- Opening Delimiter -
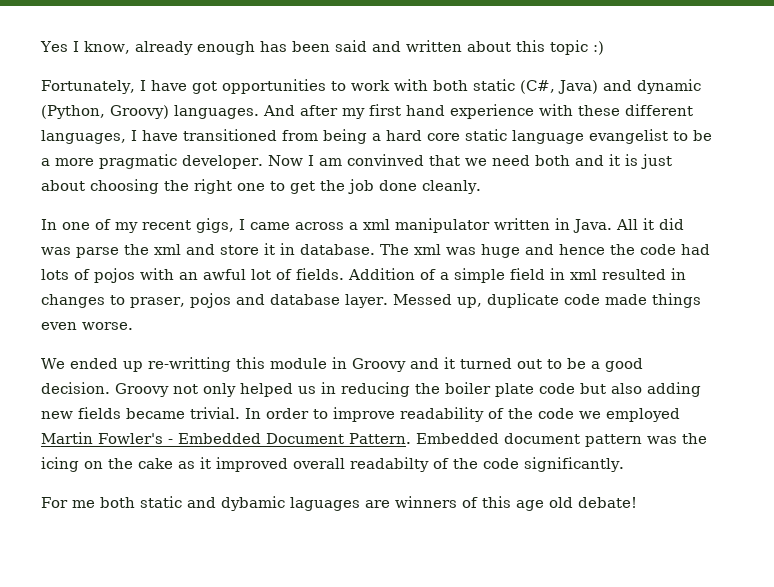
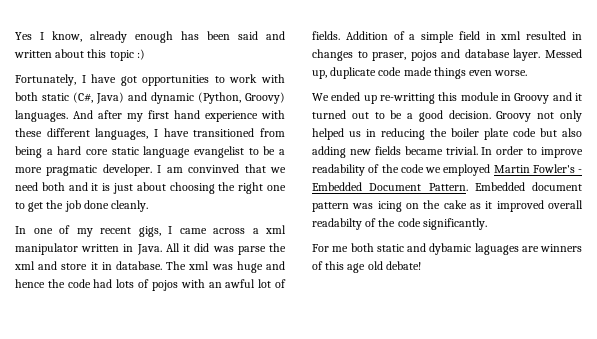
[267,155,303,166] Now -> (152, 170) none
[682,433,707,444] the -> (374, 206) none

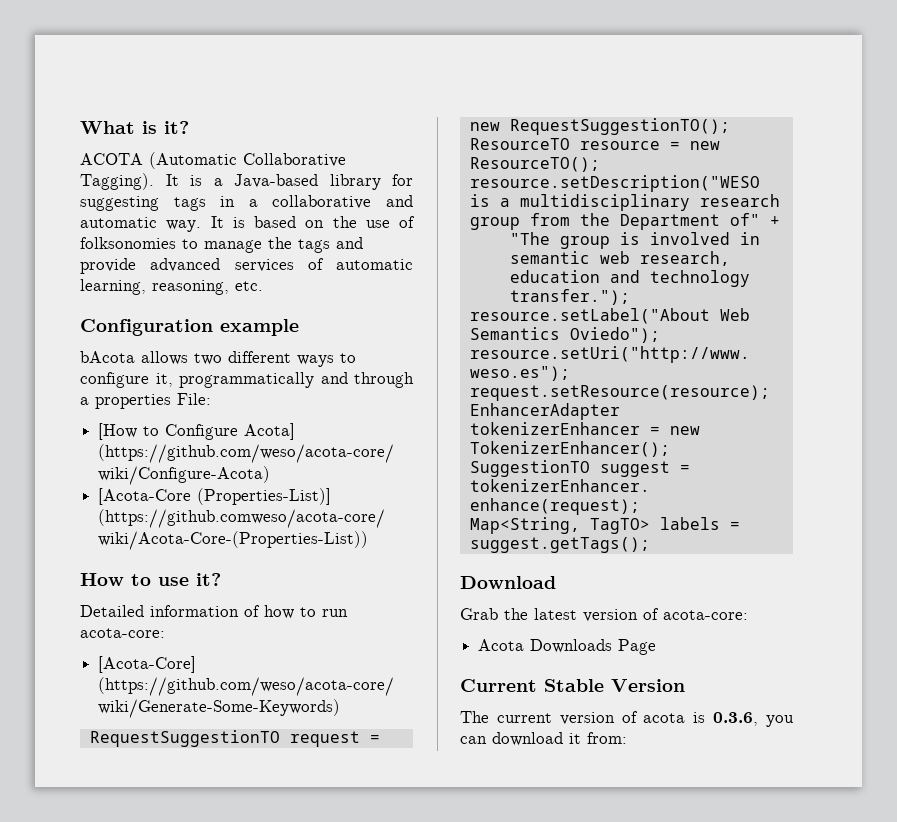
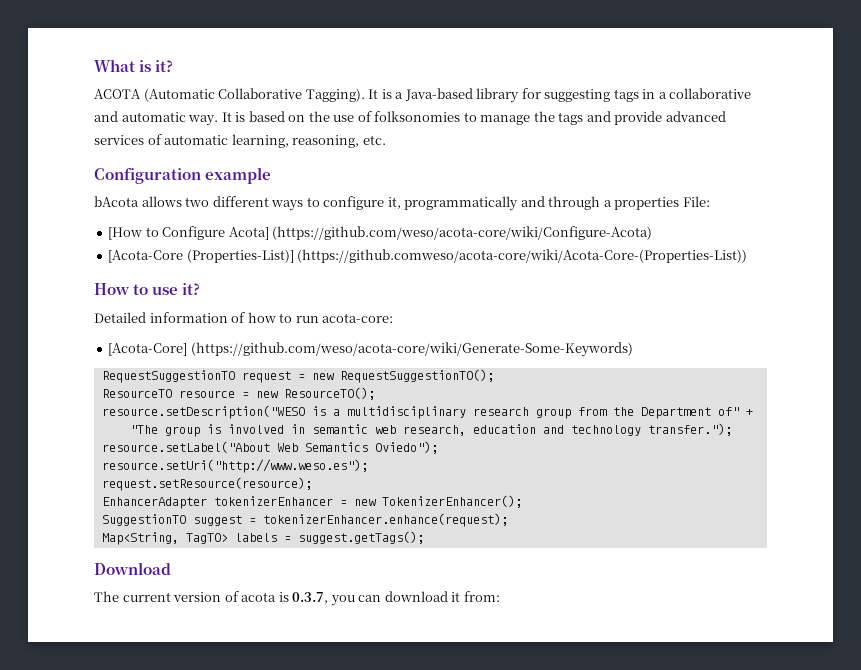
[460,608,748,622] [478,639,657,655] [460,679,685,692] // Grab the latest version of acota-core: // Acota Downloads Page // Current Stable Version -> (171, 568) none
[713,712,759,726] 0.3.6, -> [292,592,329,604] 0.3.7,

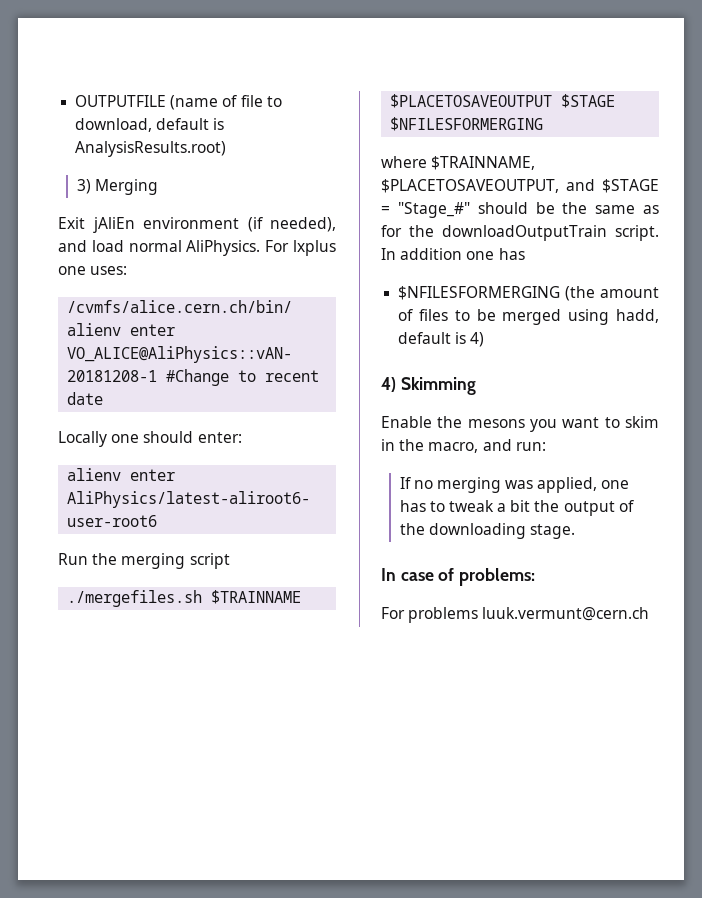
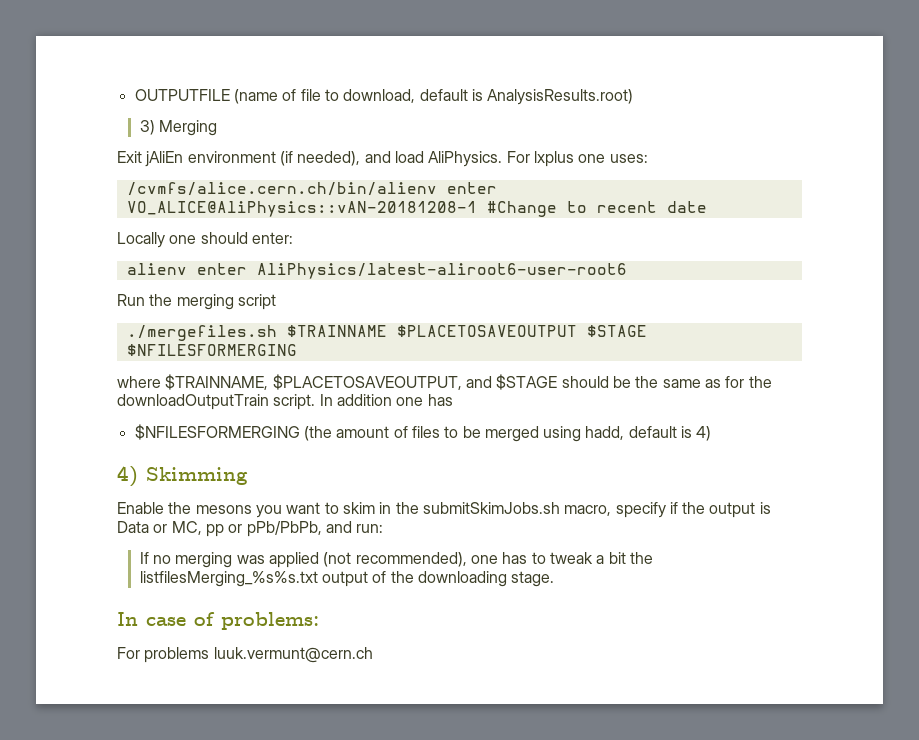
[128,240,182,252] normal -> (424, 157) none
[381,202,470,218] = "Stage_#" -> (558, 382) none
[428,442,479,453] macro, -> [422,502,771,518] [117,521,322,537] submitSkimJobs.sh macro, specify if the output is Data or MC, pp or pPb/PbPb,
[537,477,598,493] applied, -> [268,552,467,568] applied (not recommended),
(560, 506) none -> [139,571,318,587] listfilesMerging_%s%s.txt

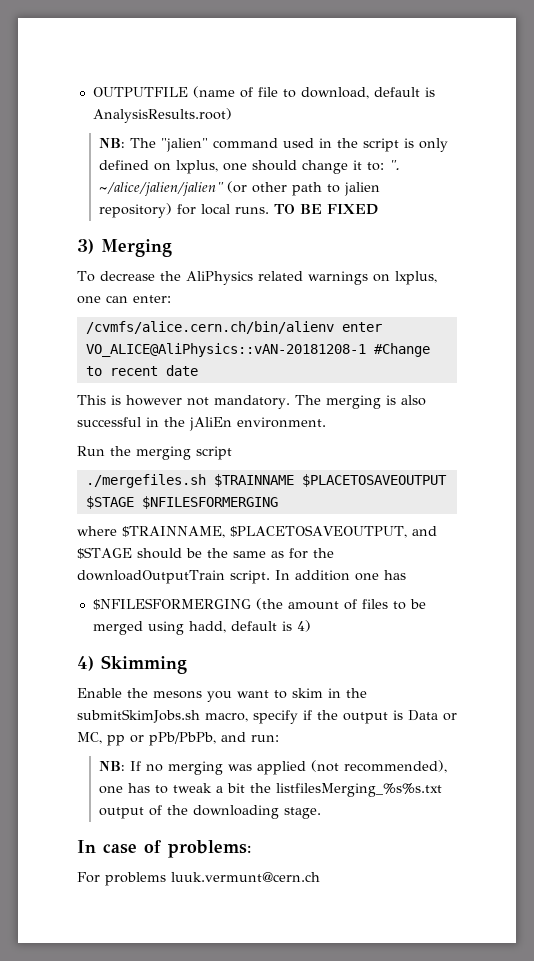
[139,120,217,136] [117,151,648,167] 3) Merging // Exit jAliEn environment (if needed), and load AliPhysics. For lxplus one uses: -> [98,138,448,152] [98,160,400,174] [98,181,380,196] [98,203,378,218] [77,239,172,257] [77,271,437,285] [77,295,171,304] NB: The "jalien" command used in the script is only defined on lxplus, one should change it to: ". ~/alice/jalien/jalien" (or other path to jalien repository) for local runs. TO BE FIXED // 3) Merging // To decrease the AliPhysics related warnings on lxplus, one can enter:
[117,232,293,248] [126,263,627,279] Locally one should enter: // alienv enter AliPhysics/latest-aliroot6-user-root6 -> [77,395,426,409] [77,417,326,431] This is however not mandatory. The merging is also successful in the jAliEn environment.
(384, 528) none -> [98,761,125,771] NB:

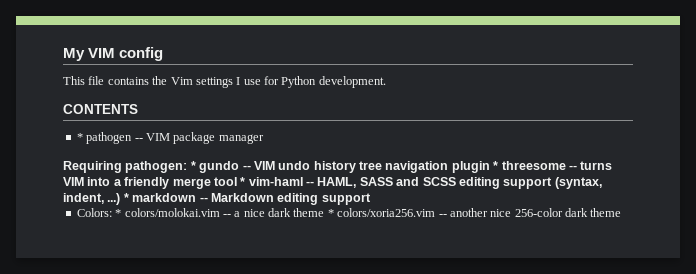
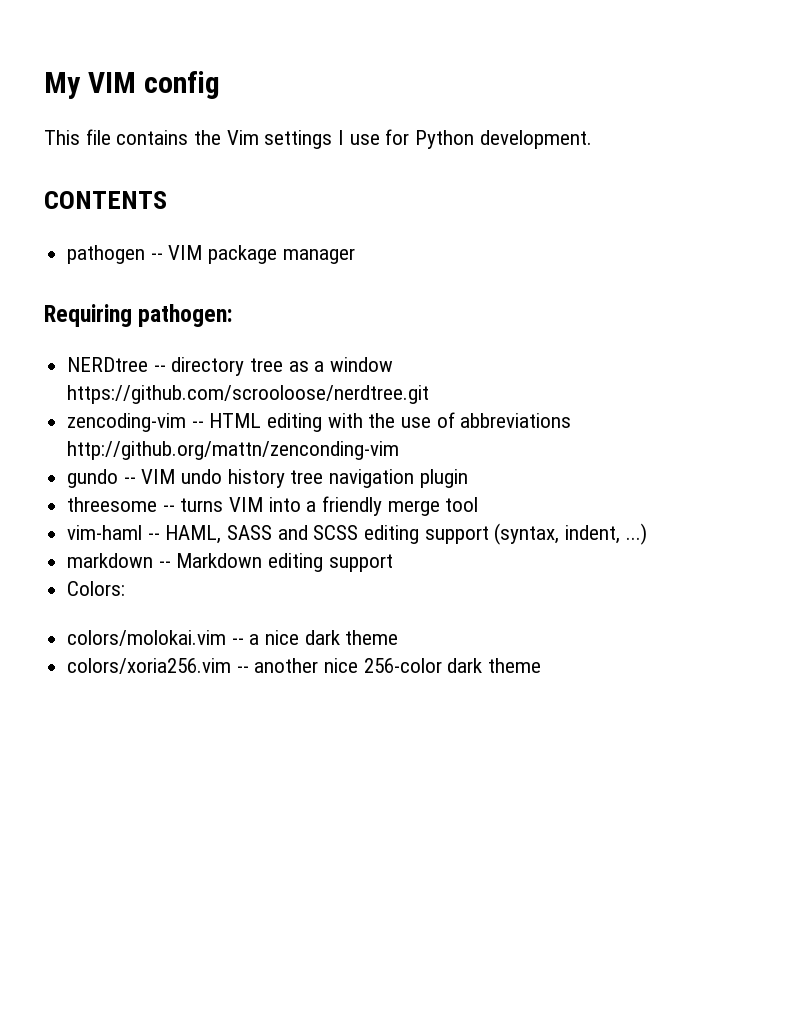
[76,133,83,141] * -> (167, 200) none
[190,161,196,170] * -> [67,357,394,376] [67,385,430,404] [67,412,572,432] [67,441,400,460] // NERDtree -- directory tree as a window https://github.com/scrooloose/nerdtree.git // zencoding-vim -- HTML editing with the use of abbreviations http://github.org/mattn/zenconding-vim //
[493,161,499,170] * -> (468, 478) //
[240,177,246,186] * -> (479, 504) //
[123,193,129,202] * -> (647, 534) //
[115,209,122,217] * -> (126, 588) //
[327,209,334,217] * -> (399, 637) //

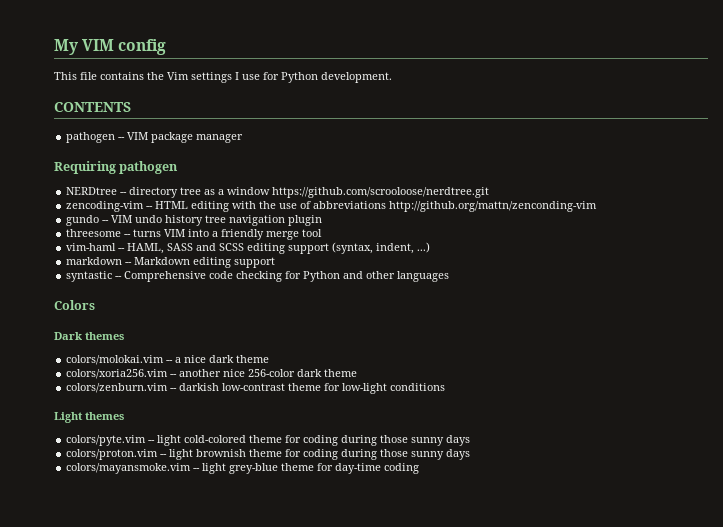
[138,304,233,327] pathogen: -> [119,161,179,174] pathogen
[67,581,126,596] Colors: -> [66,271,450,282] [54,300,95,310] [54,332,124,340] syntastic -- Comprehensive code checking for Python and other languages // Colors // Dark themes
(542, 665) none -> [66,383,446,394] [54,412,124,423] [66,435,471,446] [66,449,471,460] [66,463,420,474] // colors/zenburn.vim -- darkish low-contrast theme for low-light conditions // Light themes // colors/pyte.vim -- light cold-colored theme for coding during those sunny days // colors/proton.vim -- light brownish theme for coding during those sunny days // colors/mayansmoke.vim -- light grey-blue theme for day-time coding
- Closing Delimiter -
» Activity
Range to print from the listing above: from the line with "[190,161,196,170] * ->" up to and including the line with "[67,581,126,596] Colors: ->". Please print those lines exactly, with no pictures and nothing more.

» Written answer
[190,161,196,170] * -> [67,357,394,376] [67,385,430,404] [67,412,572,432] [67,441,400,460] // NERDtree -- directory tree as a window https://github.com/scrooloose/nerdtree.git // zencoding-vim -- HTML editing with the use of abbreviations http://github.org/mattn/zenconding-vim //
[493,161,499,170] * -> (468, 478) //
[240,177,246,186] * -> (479, 504) //
[123,193,129,202] * -> (647, 534) //
[115,209,122,217] * -> (126, 588) //
[327,209,334,217] * -> (399, 637) //

[138,304,233,327] pathogen: -> [119,161,179,174] pathogen
[67,581,126,596] Colors: -> [66,271,450,282] [54,300,95,310] [54,332,124,340] syntastic -- Comprehensive code checking for Python and other languages // Colors // Dark themes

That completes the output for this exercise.